YOUR TASK: Go through the entries and copy every line that has the string "стилю" in it.
*** Opening EXTRACTED ENTRIES ***
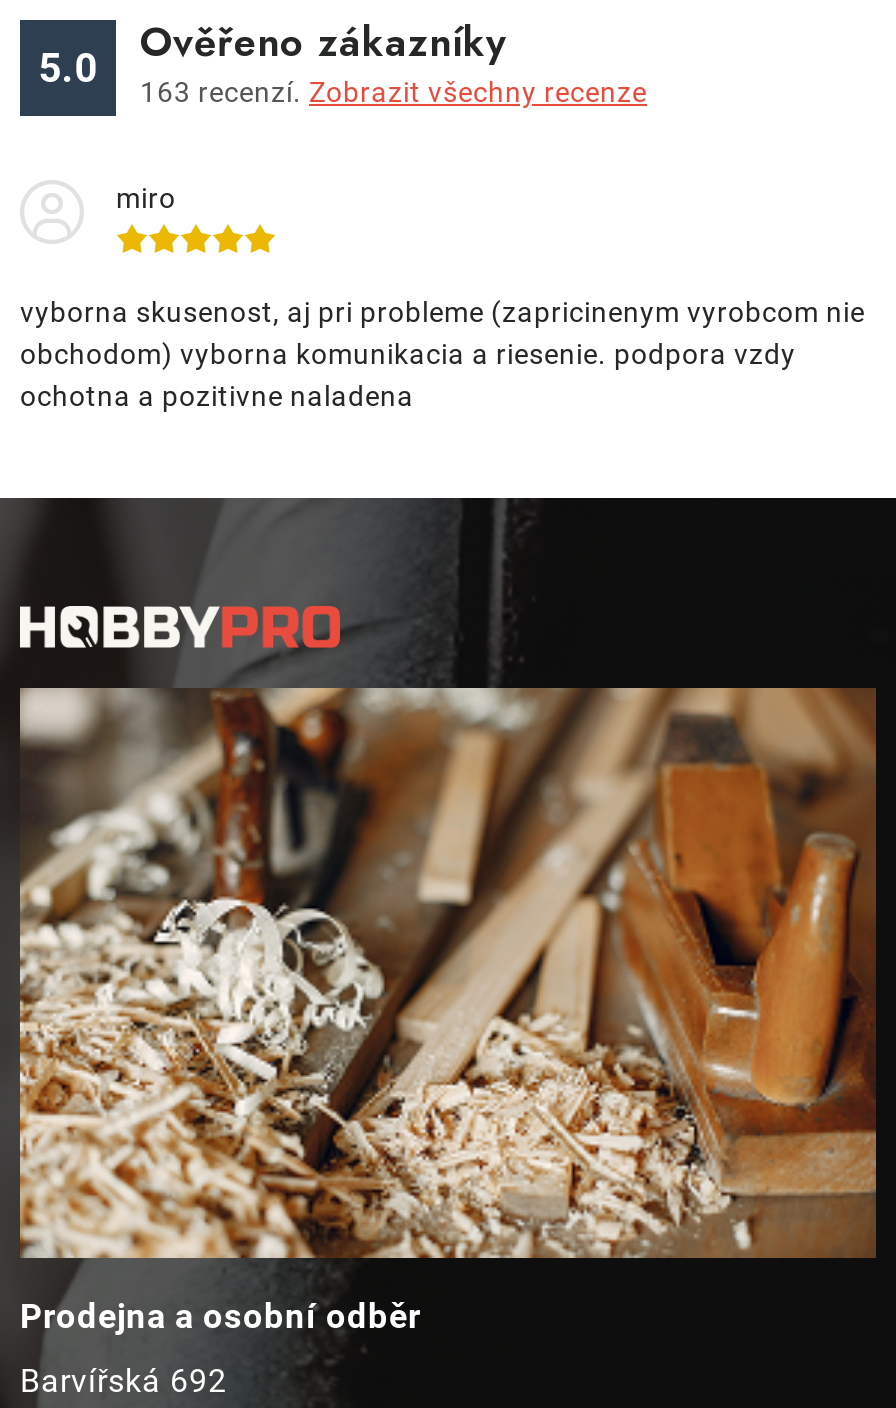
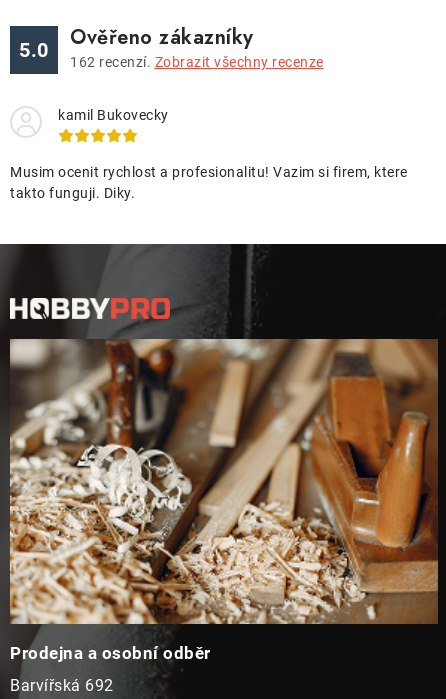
- 163 recenzí. Zobrazit všechny recenze
+ 162 recenzí. Zobrazit všechny recenze

- miro
+ kamil Bukovecky

- vyborna skusenost, aj pri probleme (zapricinenym vyrobcom nie
- obchodom) vyborna komunikacia a riesenie. podpora vzdy
- ochotna a pozitivne naladena
+ Musim ocenit rychlost a profesionalitu! Vazim si firem, ktere
+ takto funguji. Diky.
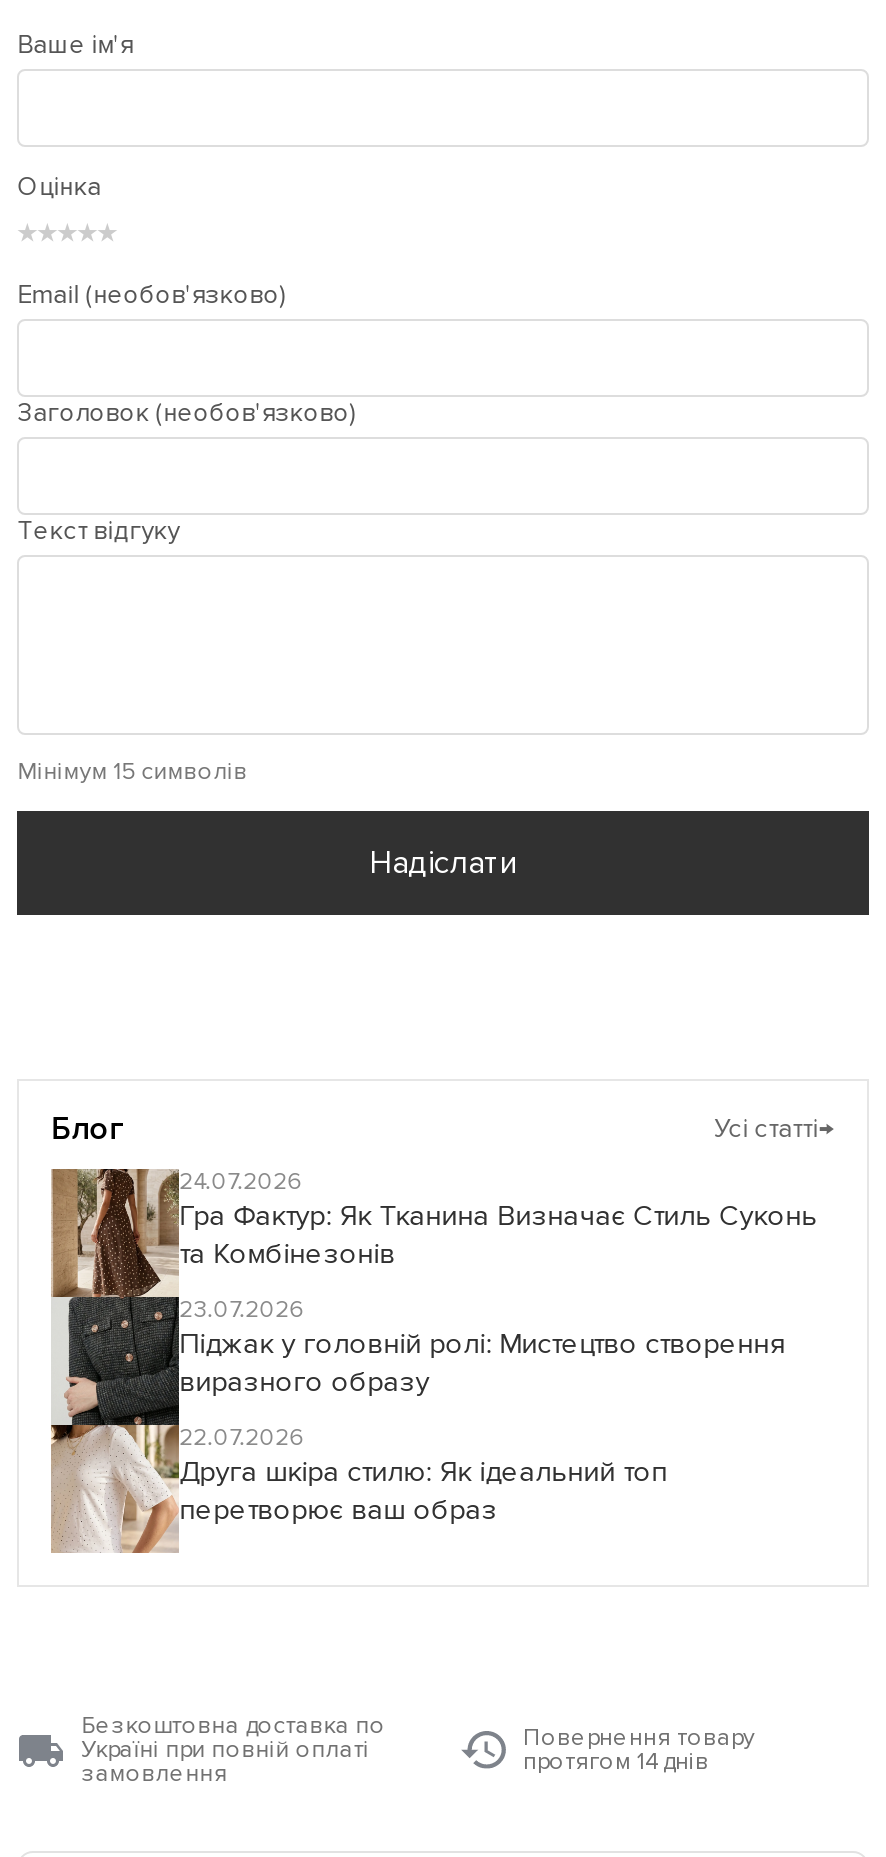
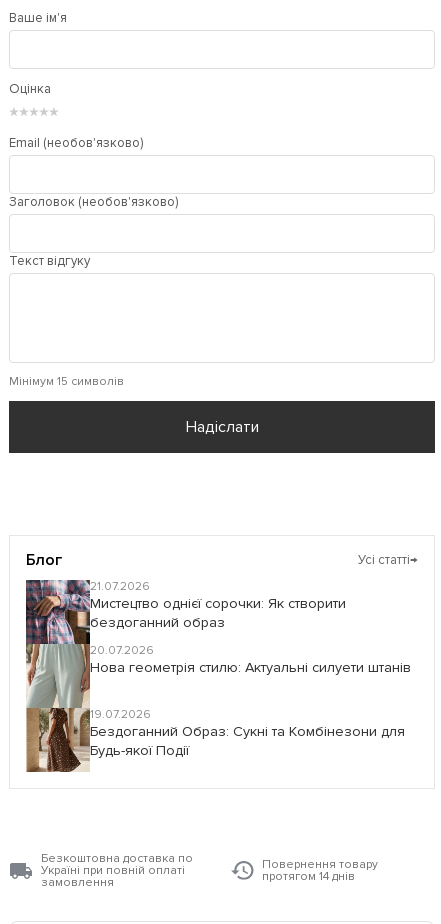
- [image]
- 24.07.2026
- Гра Фактур: Як Тканина Визначає Стиль Суконь
- та Комбінезонів
+ [image]
+ 21.07.2026
+ Мистецтво однієї сорочки: Як створити
+ бездоганний образ

- 23.07.2026
- Піджак у головній ролі: Мистецтво створення
- виразного образу
+ 20.07.2026
+ Нова геометрія стилю: Актуальні силуети штанів

- 22.07.2026
- Друга шкіра стилю: Як ідеальний топ
- перетворює ваш образ
+ 19.07.2026
+ Бездоганний Образ: Сукні та Комбінезони для
+ Будь-якої Події
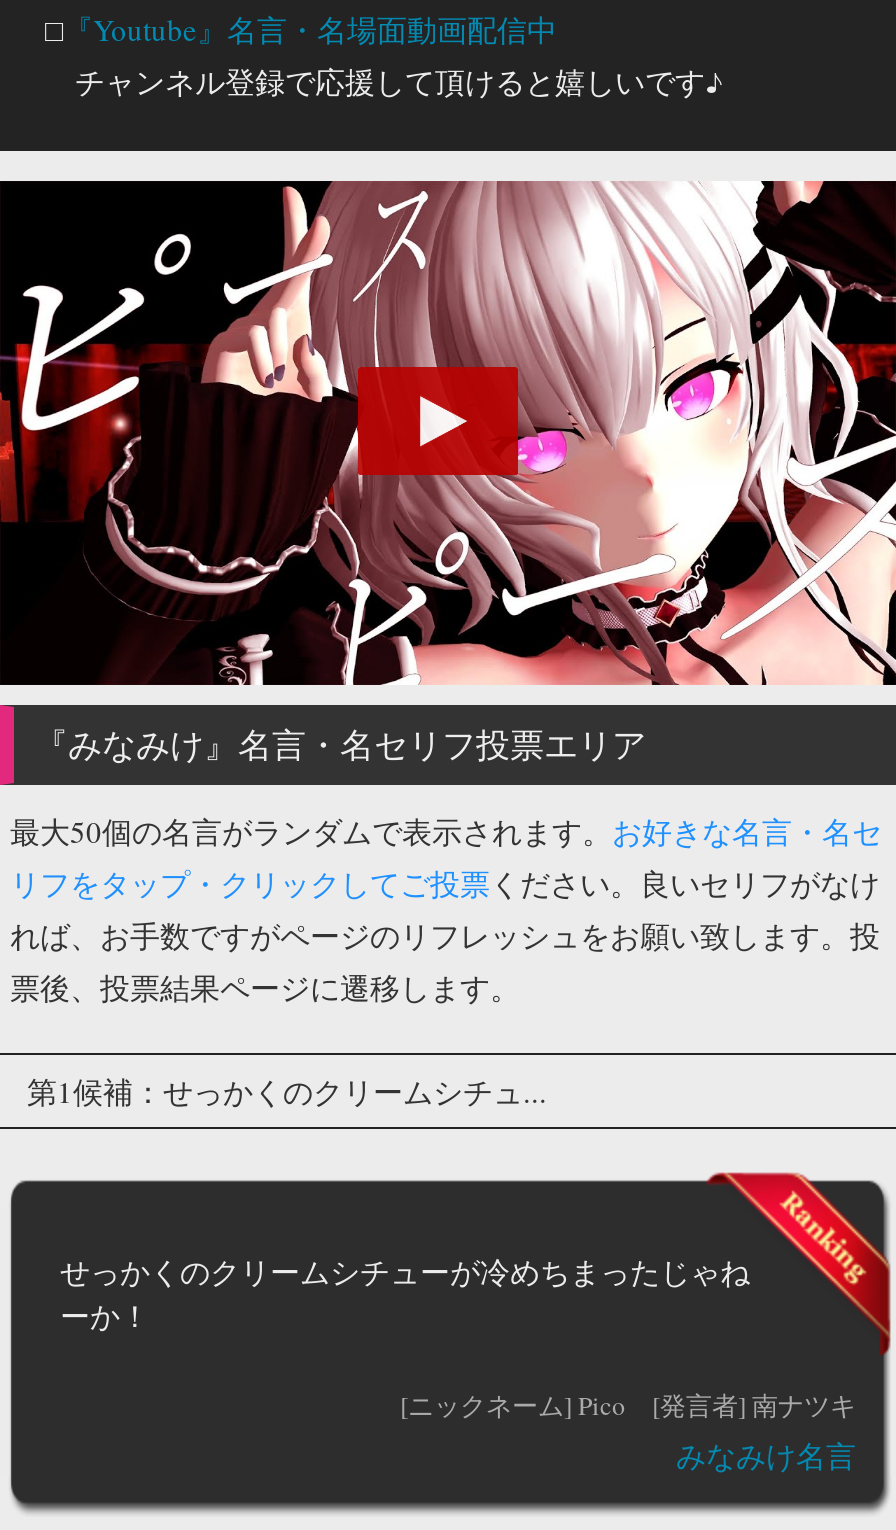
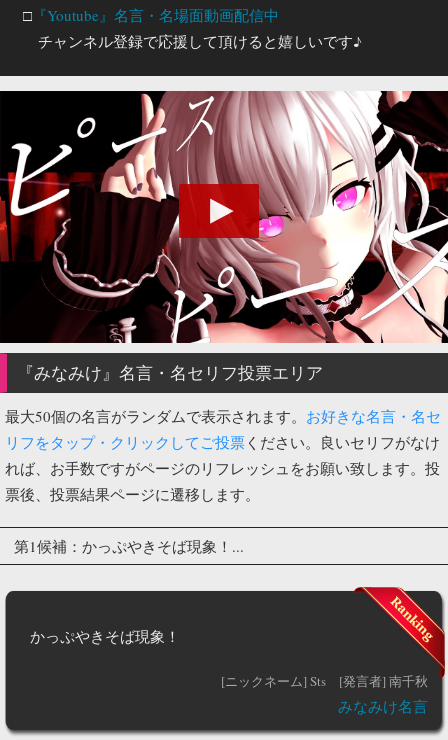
- 第1候補：せっかくのクリームシチュ...
+ 第1候補：かっぷやきそば現象！...

- せっかくのクリームシチューが冷めちまったじゃね
- ーか！
+ かっぷやきそば現象！

- [ニックネーム] Pico
- [発言者] 南ナツキ
+ [ニックネーム] Sts
+ [発言者] 南千秋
*** Closing EXTRACTED ENTRIES ***
REPLY TO THE TASK:
+ Нова геометрія стилю: Актуальні силуети штанів
- Друга шкіра стилю: Як ідеальний топ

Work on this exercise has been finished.